The author survived the 2004 tsunami, but she lost her parents, her husband and her children
The first time Sonali Deraniyagala heard the word “tsunami,” she was shut up in a darkened bedroom in her aunt’s house in Colombo, Sri Lanka. It was 2004, and the wave had just taken her parents, her husband and her two young sons.
Deraniyagala had been vacationing with her family in a seaside hotel near a national park when, through a terrace window, she saw the sea rising rapidly past its familiar bounds. With her husband, Steve, she grabbed Vikram, 8, and Malli, 5, and rushed out the door and up the drive. They jumped in a passing jeep, but soon the wave overwhelmed even that. The last time Deraniyagala saw her husband’s face, he was looking in horror at something over her shoulder. Then the jeep overturned, and for Deraniyagala the next few hours were chaos, violence and filthy water, the tsunami tossing her miles inland and then sucking her out again. Just before she would have been swept out to sea, she grabbed an overhanging branch and felt the ground materialize under her feet. She never saw her family again.
“Wave” is Deraniyagala’s account of this nightmare, but the tsunami itself only takes up a handful of this spare, radiant book’s pages. The rest is what came after, months in that darkened room contemplating suicide, then a period of getting drunk every day and conducting a demented campaign of harassment against the Dutch family to whom her brother rented her parents’ house. Deraniyagala, an economist at the University of London and Columbia University, had been living with Steve and the boys in London, but she wasn’t able to set foot in their English house for two years.

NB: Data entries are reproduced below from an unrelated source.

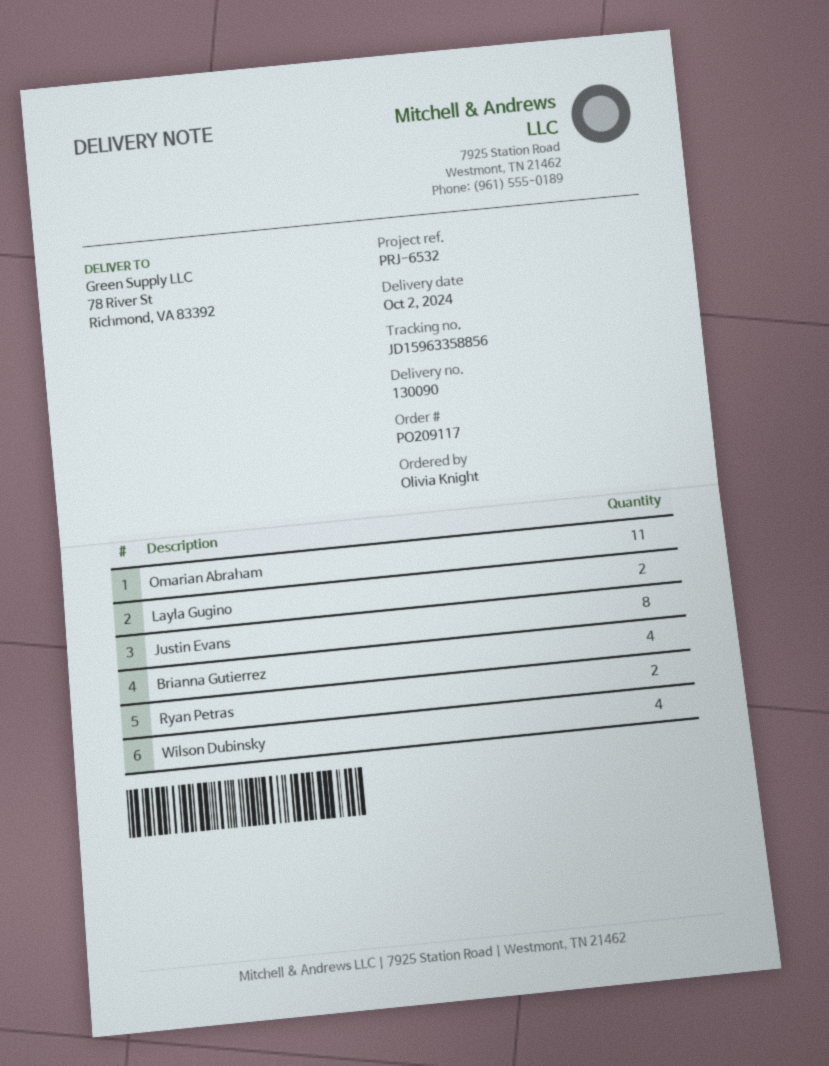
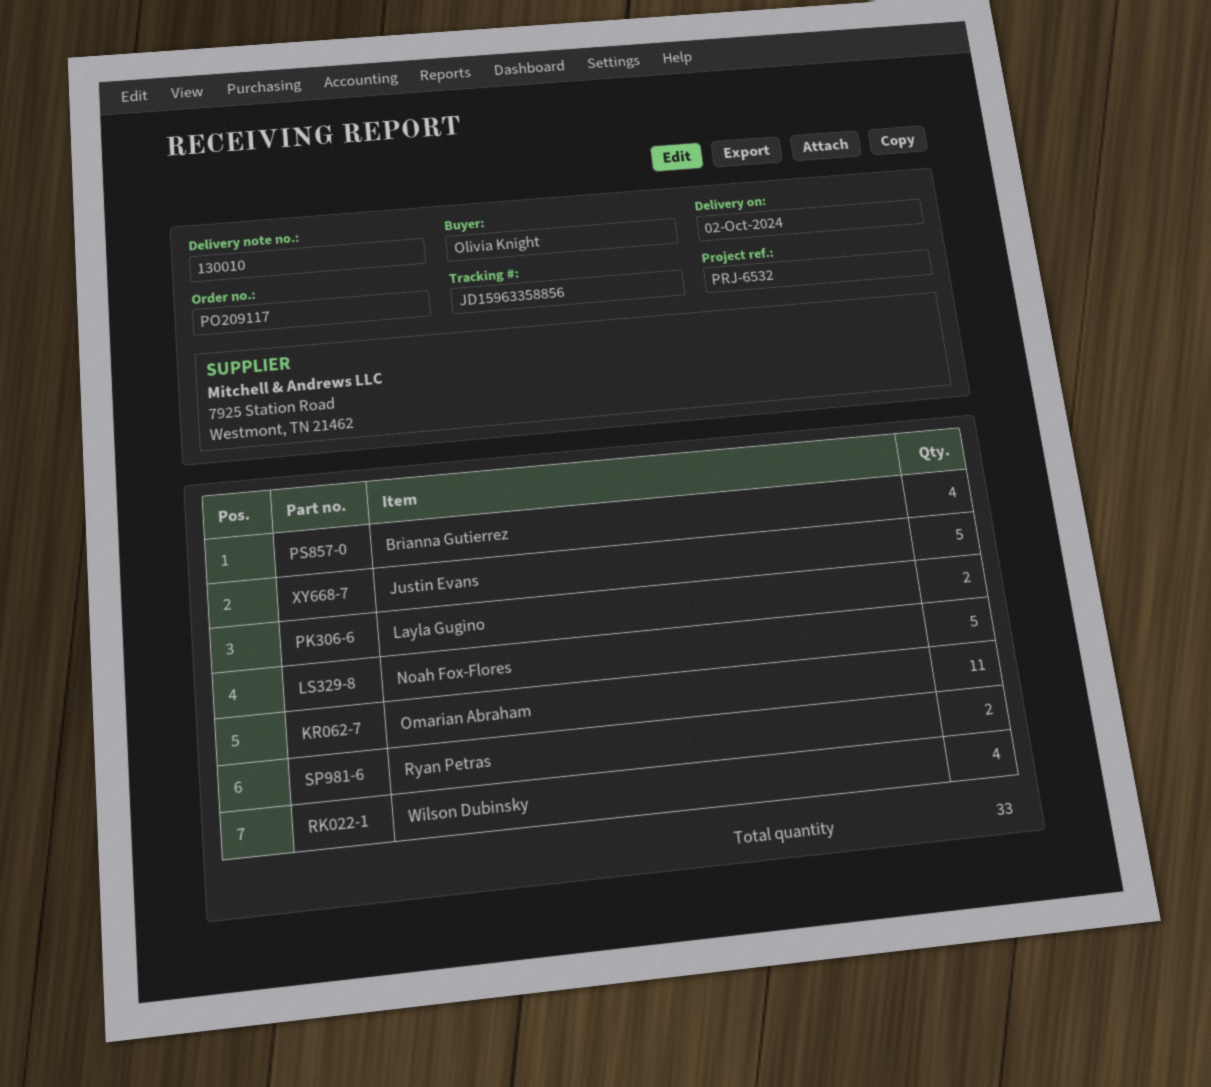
delivery note number: 130090 -> 130010
Justin Evans: 8 -> 5
Noah Fox-Flores: none -> 5

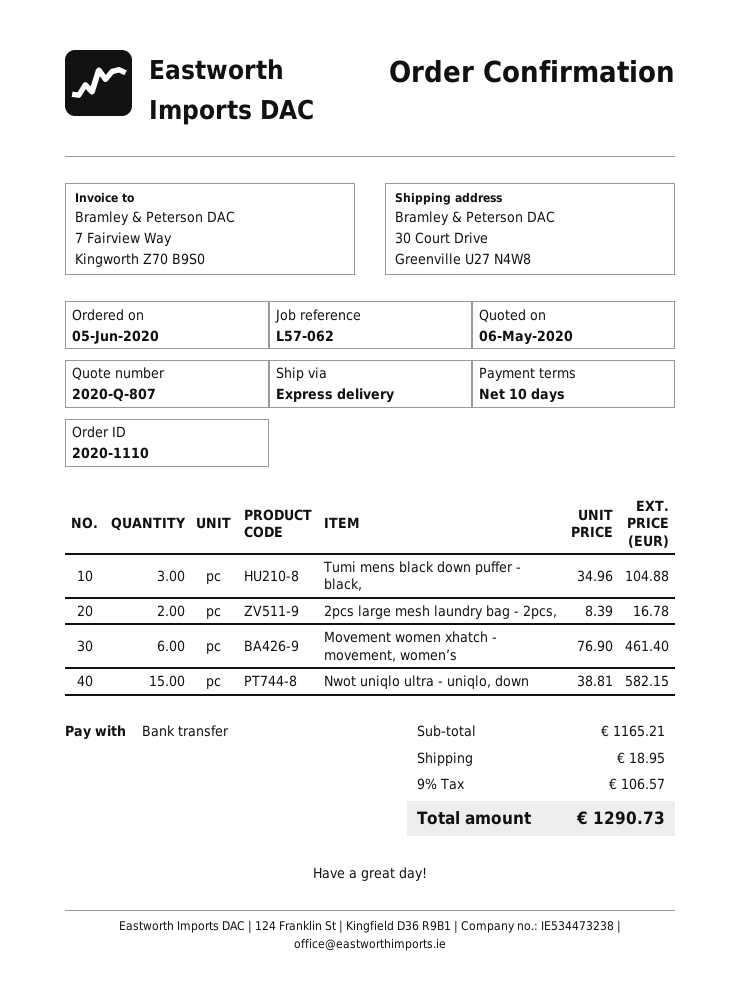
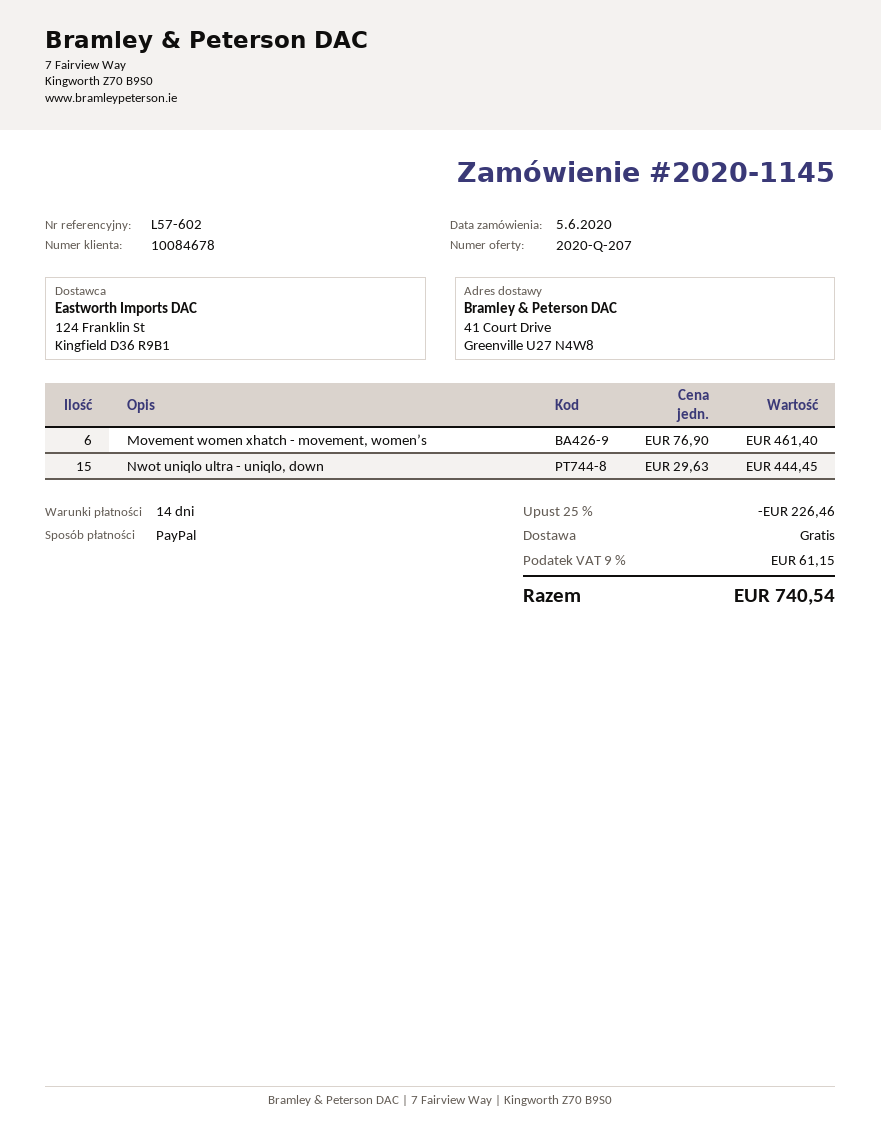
quote number: 2020-Q-807 -> 2020-Q-207
order number: 2020-1110 -> 2020-1145
payment terms: 10 days -> 14 days
reference: L57-062 -> L57-602
payment method: bank transfer -> PayPal
ship to: 30 Court Drive, Greenville U27 N4W8 -> 41 Court Drive, Greenville U27 N4W8
Tumi mens black down puffer - black,: 3 x 34.96 = 104.88 -> none
2pcs large mesh laundry bag - 2pcs,: 2 x 8.39 = 16.78 -> none
Nwot uniqlo ultra - uniqlo, down: 15 x 38.81 = 582.15 -> 15 x 29.63 = 444.45
discount: none -> 25% = 226.46
shipping: 18.95 -> 0.00
tax: 9% = 106.57 -> 9% = 61.15
total: 1290.73 -> 740.54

The extremity of Deraniyagala’s story seizes the attention, but it’s the beauty of how she expresses it that makes it indelible. Who knew that the ranks of academic economics harbored a writer of such extraordinary gifts? Deraniyagala grasps that seemingly unteachable truth: just how much you can (and should) leave out when you have given your reader the one detail that will make your world real to her. “Wave” is a small, slender book, but it is enormous on the inside.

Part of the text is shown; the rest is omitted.